» Your instructions: Restate all entries word for word, minus pictures.

(Dataset excerpts)

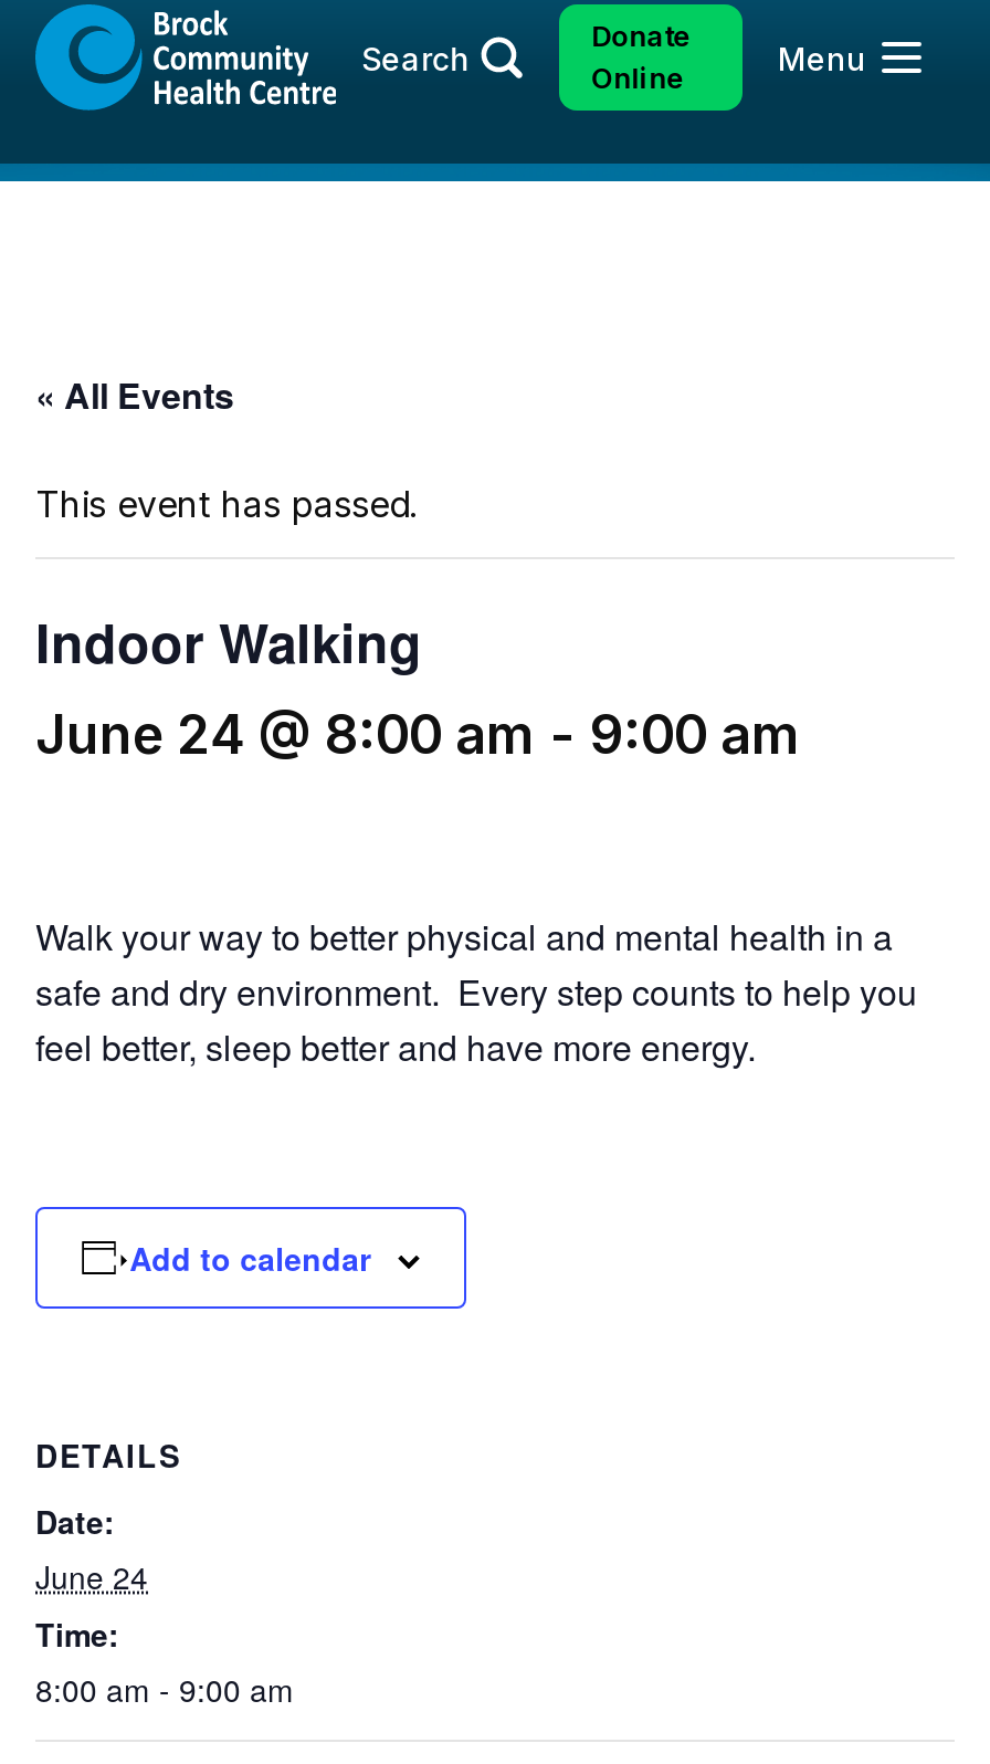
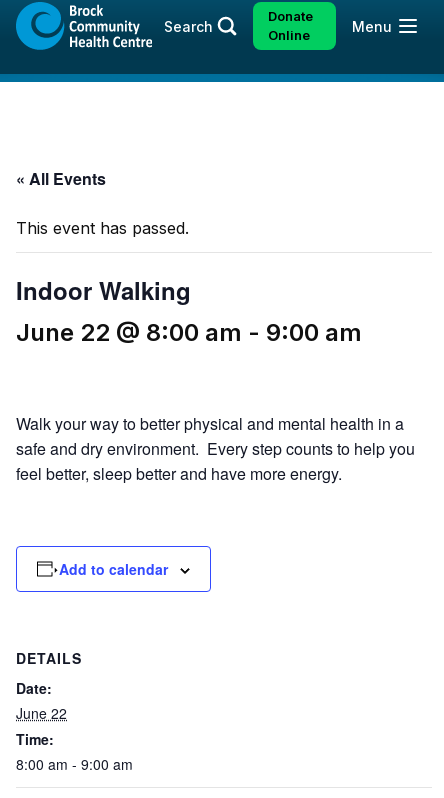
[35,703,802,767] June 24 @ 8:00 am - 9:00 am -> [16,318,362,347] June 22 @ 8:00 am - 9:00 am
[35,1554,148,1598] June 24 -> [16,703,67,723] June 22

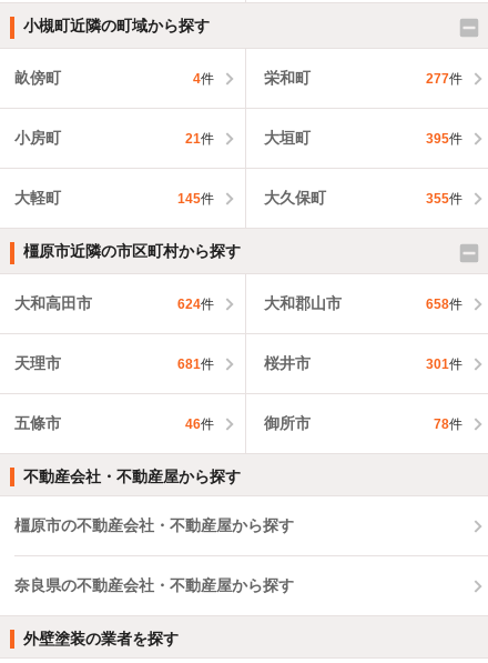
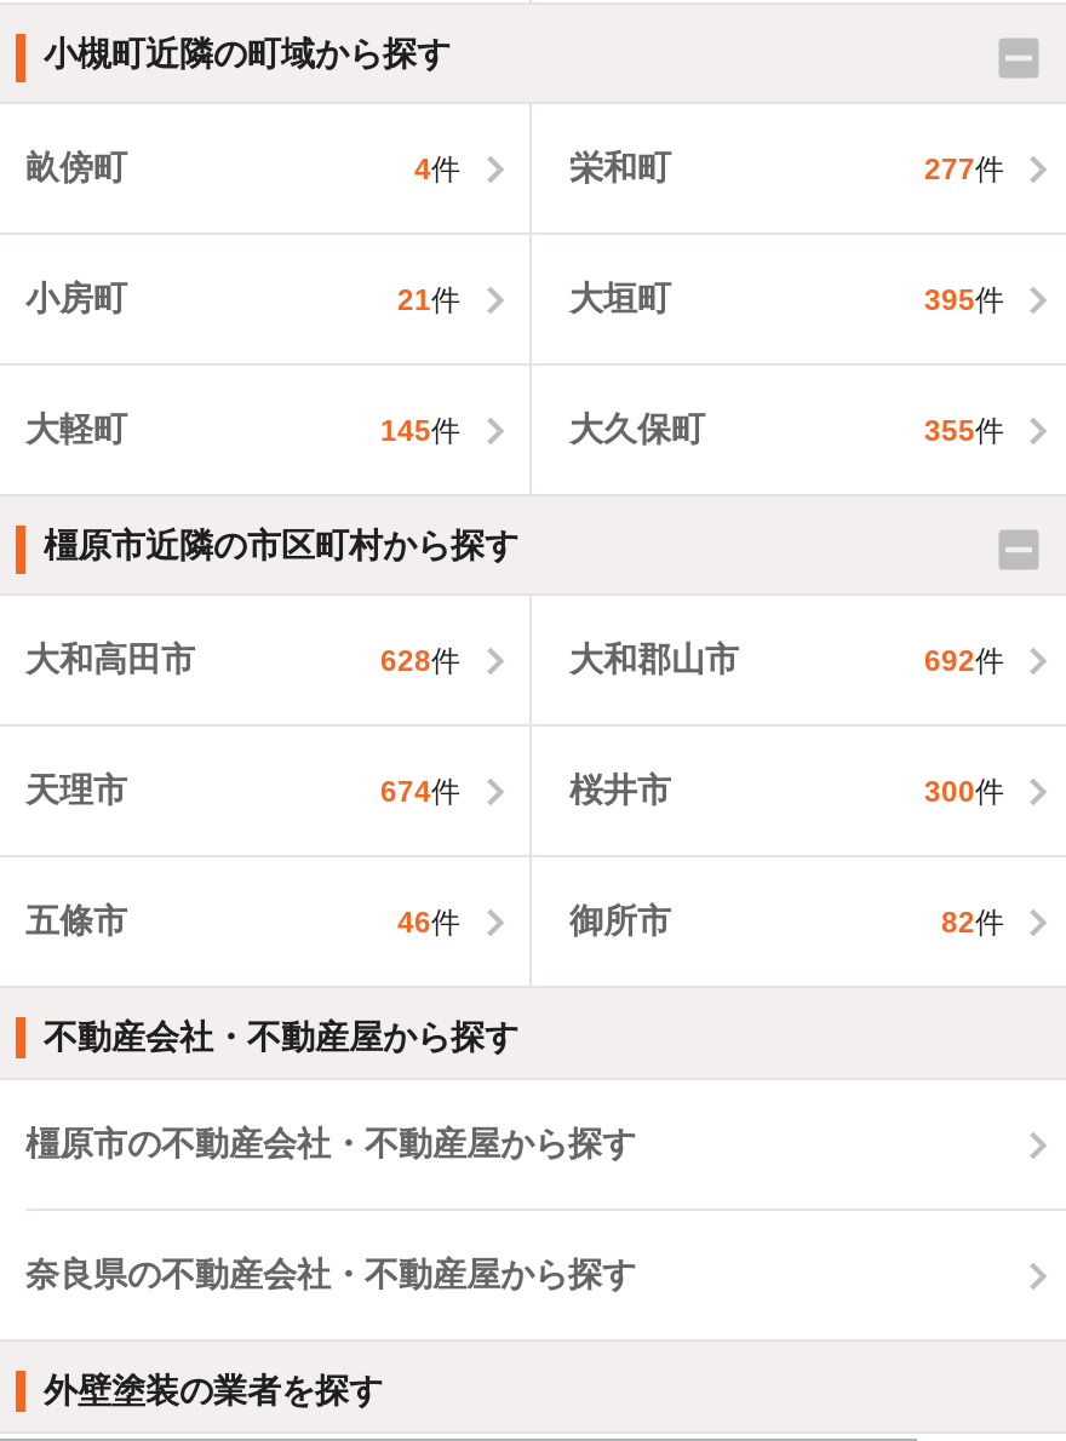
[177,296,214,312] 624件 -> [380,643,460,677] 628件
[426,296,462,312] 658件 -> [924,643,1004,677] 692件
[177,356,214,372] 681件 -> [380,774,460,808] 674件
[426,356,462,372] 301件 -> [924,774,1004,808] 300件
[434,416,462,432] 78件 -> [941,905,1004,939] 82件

» Reply to the exercise:
[35,703,802,767] June 24 @ 8:00 am - 9:00 am -> [16,318,362,347] June 22 @ 8:00 am - 9:00 am
[35,1554,148,1598] June 24 -> [16,703,67,723] June 22

[177,296,214,312] 624件 -> [380,643,460,677] 628件
[426,296,462,312] 658件 -> [924,643,1004,677] 692件
[177,356,214,372] 681件 -> [380,774,460,808] 674件
[426,356,462,372] 301件 -> [924,774,1004,808] 300件
[434,416,462,432] 78件 -> [941,905,1004,939] 82件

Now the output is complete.